What I hear you saying is that at the end we don't know how much we chased. The provinces said there was an impact, but we're not sure what the impact was. We entered into negotiations on a good-feel basis, in the sense that this should be a good relationship-building thing, but we don't know how much we get out of it.
There is an impact at the end of the day, right? The impact for Canadian workers is whether or not they work. That's really what I'm asking. If we didn't know how much we lost, we're not sure how much we got, and we don't know how many people lost or gained jobs, so how do we measure this?
I'm not trying to be cruel about it, but when I talk to my constituents, they say to me, “Well, we got a new agreement. Did we get any jobs?” I say, “You know, it's really hard to count this. We don't know.”
Really, that's what I've heard so far. We don't know how much it was worth, we don't know how much we got, and we don't know what the impact was from the provincial level. They couldn't tell us how much we were going to lose. Dalton McGuinty couldn't say to us, “Well, you know we've lost x number of jobs because of Buy American”--not the old Buy American but the new one, the recovery act.

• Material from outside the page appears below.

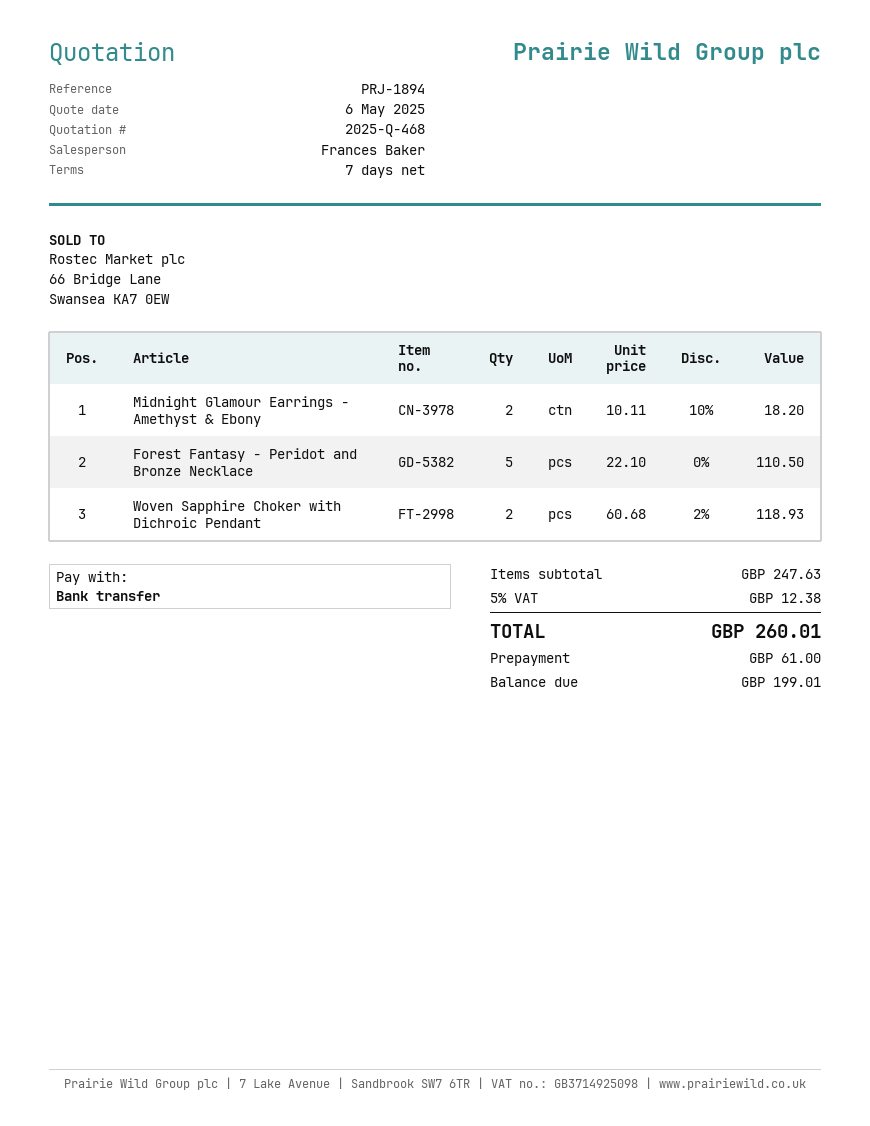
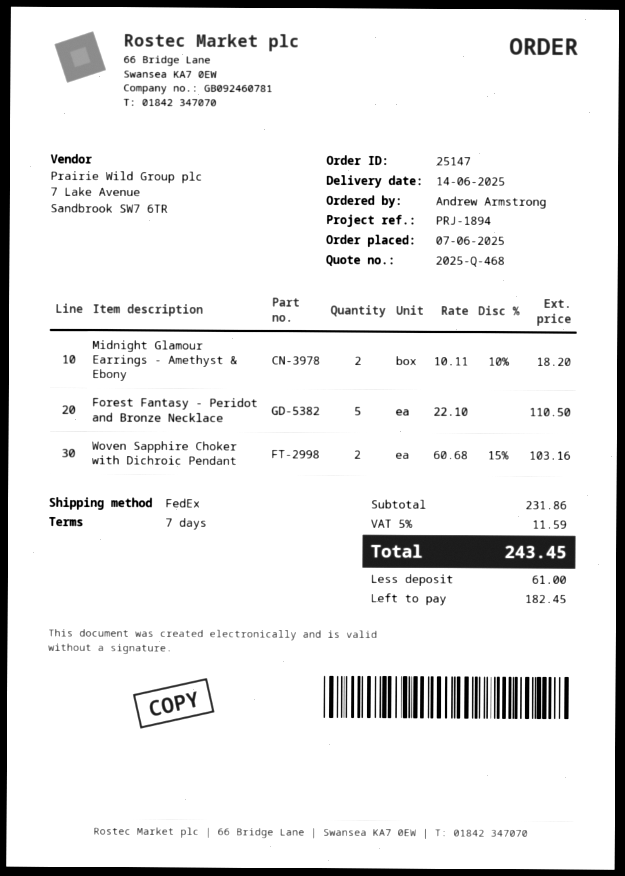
Woven Sapphire Choker with Dichroic Pendant: 2 x 60.68 - 2% = 118.93 -> 2 x 60.68 - 15% = 103.16
subtotal: 247.63 -> 231.86
tax: 5% = 12.38 -> 5% = 11.59
total: 260.01 -> 243.45
balance: 199.01 -> 182.45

At the end of it, we don't have any hard data at all that tells Canadians this is something that ended up as a benefit to us. We think it is, from what I'm hearing, but you're not sure it is, because at least to this point you haven't been able to put together any data, and if I'm hearing you correctly I'm not sure you could tell me that you could absolutely put it together if given enough time to do so. It seems it would just be that difficult to do. So I guess I'm asking how we bargain something when we don't know what we're going to get.
I used to bargain collective agreements. I kind of knew what I was asking for. I kind of knew what the other side had. I kind of knew what I wanted to get, and at the end, I had something in my hand. I could say I lost two cents or I got three cents. I'm hearing, “We didn't know if there was a nickel out there to get. We don't know if we lost any jobs or gained any jobs, and we don't know if we got a nickel taken out of our pocket at the end or if we got the dime.” That's what I've heard so far.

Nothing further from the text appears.